/GCNG

using graph convolutional neural network and spaital transcriptomics data to infer cell-cell interactions

Primary LanguagePython

GCNG

using graph convolutional neural network and spaital transcriptomics data to infer cell-cell interactions

Title, GCNG: Graph convolutional networks for inferring cell-cell interactions

date: Nov 1, 2019

1, GCNG overview

GCNG for extracellular gene relationship inference. (A) GCNG model using spatial single cell expression data. A binary cell adjacent matrix and an expression matrix are extracted from spatial data. After normalization, both matrices are fed into the graph convolutional network. (B) Training and test data separation and generation strategy. The known ligand and receptor genes can form complicated directed networks. For cross validation, all ligand and receptors are separated exclusively as training and test gene sets, and only gene pairs where both genes are in training (test) are used for training (test). To balance the dataset, each positive ligand-receptor (La; Rb) gene pair with label 1 will have a negative pair sample (La; Rx) with label 0 where Rx was randomly selected from all training (test) receptor genes which are not interacting with La in training (test).

2, Code environment

Users need to install python and ‘spektral’, ‘Keras’ and ‘Tensorflow’ modules, and all ohther modules required by the code. We recommend Anaconda to do this.

Author's environment is python 3.6.3 in a Linux server which is now running Centos 6.5 as the underlying OS and Rocks 6.1.1 as the cluster management revision.

Please used the old version of spektral as "spektral"github suggests : https://github.com/danielegrattarola/spektral#tensorflow-1-and-keras

3, Example for running

Users should first set the path as the downloaded folder.

3.1 Training and test data generation for ligand-receptor prediction

Usage:

python data_generation_interaction_ten_fold.py

data_generation_interaction_ten_fold.py uses the spatial location data to generate normalized adjacent matrix of cells, and save it in seqfish_plus folder; also uses the expression data to generate expression matrix for ten fold cross validation, and save it in rand_1_10fold folder.

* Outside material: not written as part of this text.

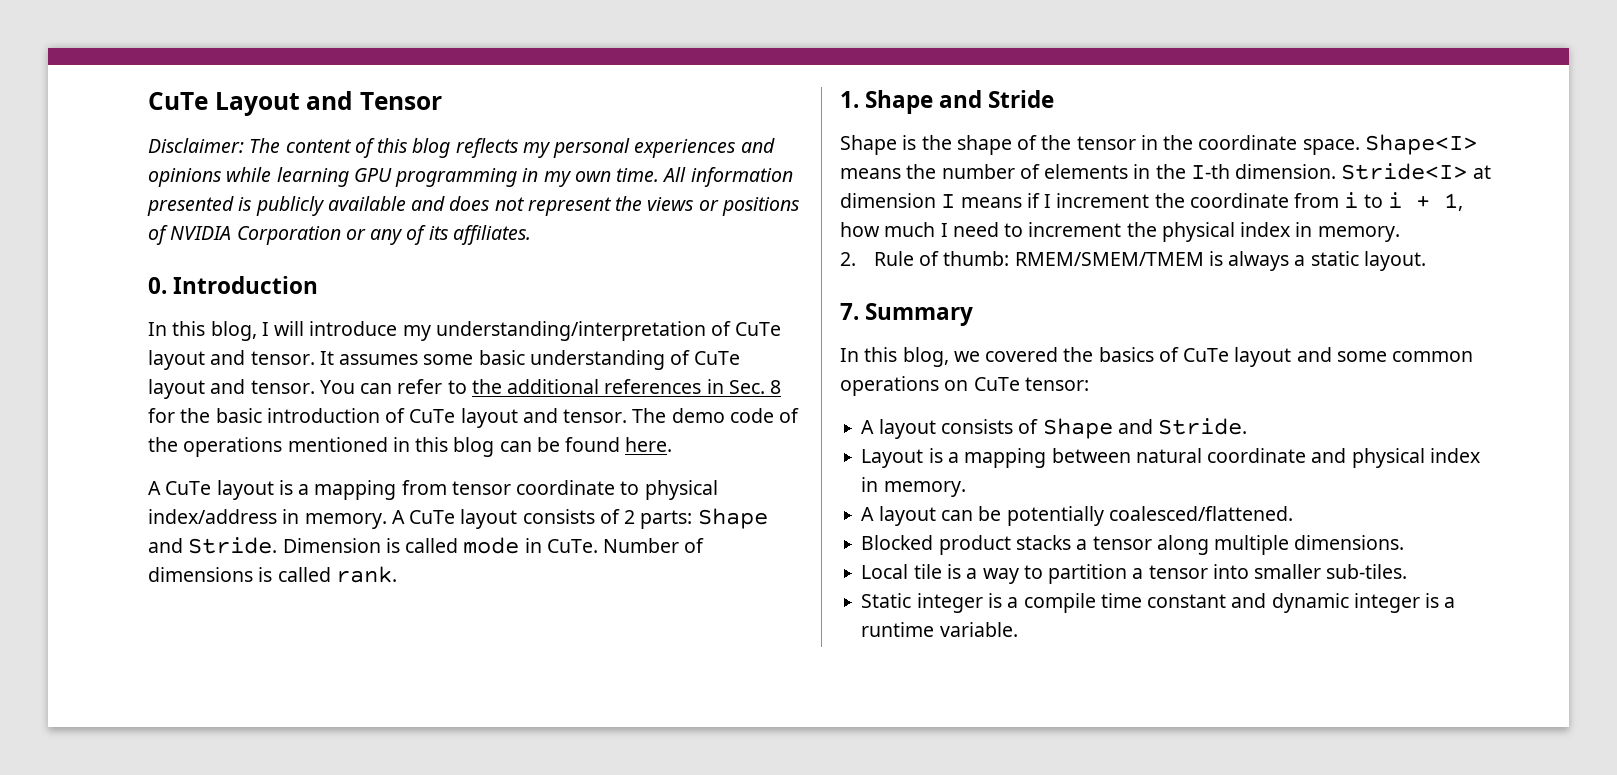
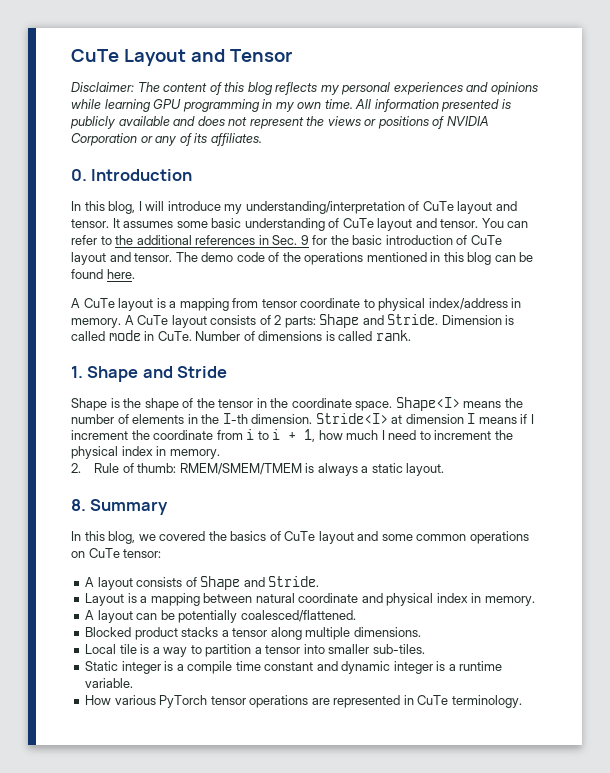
- You can refer to the additional references in Sec. 8 for the basic introduction of CuTe layout and tensor.
+ You can refer to the additional references in Sec. 9 for the basic introduction of CuTe layout and tensor.
- 7. Summary
+ 8. Summary
+ How various PyTorch tensor operations are represented in CuTe terminology.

3.2 Training and test model

python gcn_LR2_LR_as_nega_big.py

gcn_LR2_LR_as_nega_big.py exocrine GNCG that uses normalized adjacent matrix to generate normalized laplacian matrix, and then uses laplacian matrix to train and test GCNG models in ten fold cross validation.

(

python gcn_LR2_LR_as_nega_big_plus_autocrine.py

gcn_LR2_LR_as_nega_big_plus_autocrine.py autocrine plus GNCG that uses adjacent matrix plus diagonal matrix to generate laplacian matrix, and then uses laplacian matrix to train and test GCNG models in ten fold cross validation

)

3.3 get optimal model

 python gcn_LR2_LR_as_nega_big_layer_predict_min.py

gcn_LR2_LR_as_nega_big_layer_predict_min.py tries to find the optimal model during the trainning, by monitoring the validation dataset's accuracy.

3.4 get performance of optimal model for ten fold cross validation

 python predict_analysis_more_kegg_tfs_average_whole_new_rand.py

predict_analysis_more_kegg_tfs_average_whole_new_rand.py collects results of the optimal model in each fold to present the final results.